Really, that was an oversight on my part.  I didn't think of the (quite
normal) case of stdin being some long-lived low traffic pipe rather than
either a file or /dev/null or a pipe that gets closed properly after
writing.

Where intermittent_output is stdin, the use case is a bit contrived
as any input will cause tee to exit.
The general more general non stdin case above has some merit,
though not as common as the tail example I think.

Right, but no user input could ever happen when the hangs described
above happened, since it'd happen in some automated code, so (AFAICT)
the only option was to teach tee to detect outputs going away more
promptly.

To get a better handle on the generality of this
I went back about 16 years on the list,
and even though there have been many tee functionality requests over the years,
this is the first time this has been requested.

Trying to understand your use case better,
I'm presuming the input generator is depending on the compiler runs
(written to by tee) to exit cleanly, before exiting / generating more?
Hence the hangs?

If that was the case then there still might be the potential for hangs
even if tee detected closed pipes. I.e. if the compiler runs hung rather
than exited, this not be distinguishable from tee as the pipe outputs would 
remain.

If that's the case this has become a bit less generally useful in my mind.
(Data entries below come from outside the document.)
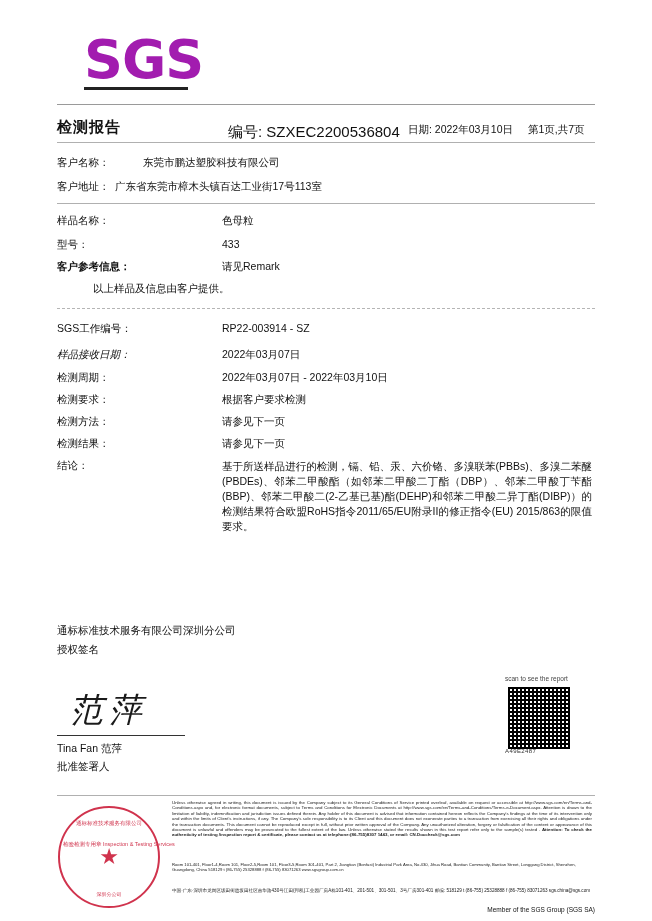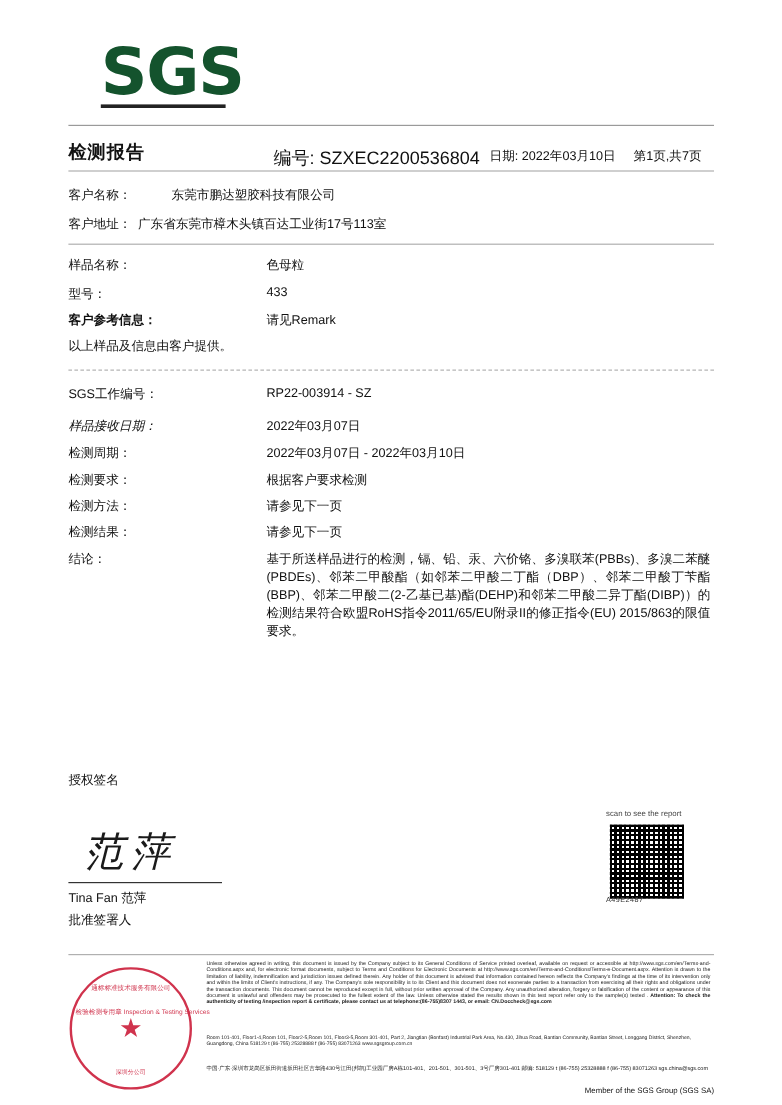"SGS" .logo { color: #14532d -> #a21caf }
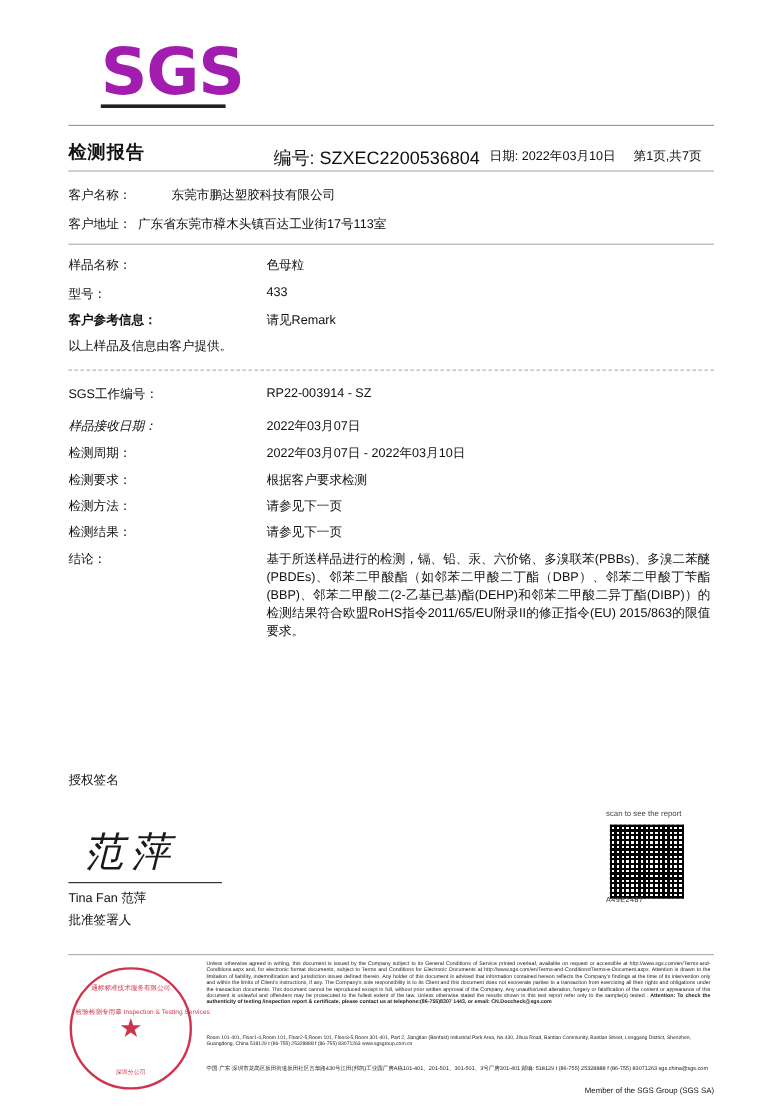"以上样品及信息由客户提供。" div.note { margin-left: none -> 36px }
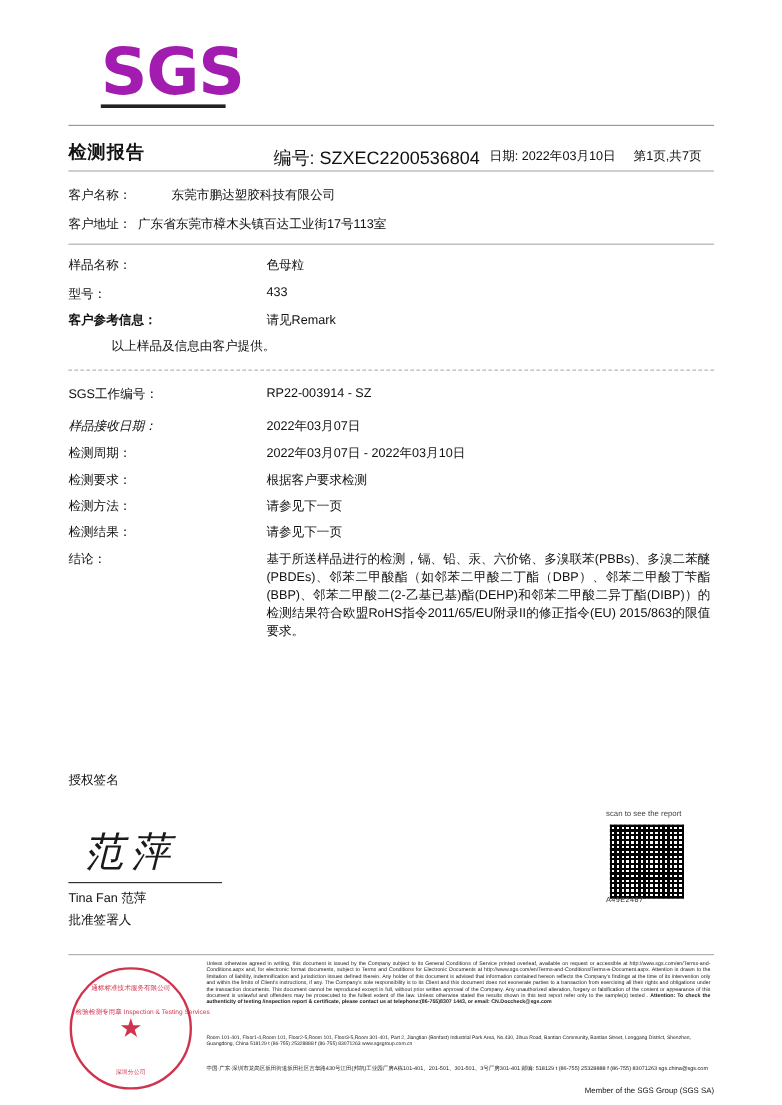"通标标准技术服务有限公司深圳分公司" div.sig-company { html: none -> <div>通标标准技术服务有限公司深圳分公司</div> }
To keep tee data driven, perhaps your input could periodically
send a "clock" input through to (say a newline), to check everything
is still running as expected.  I.e. your periodic input generator
seems like it would be async already, so it would be better to
add any extra async logic there, and keep tee more simple and data driven.

cheers,
Pádraig.

p.s. while reading the tee docs in this area, they were a bit dispersed,
so the attached updates the texinfo for the -p option to summarise
it's operation and how it differs from the default operation.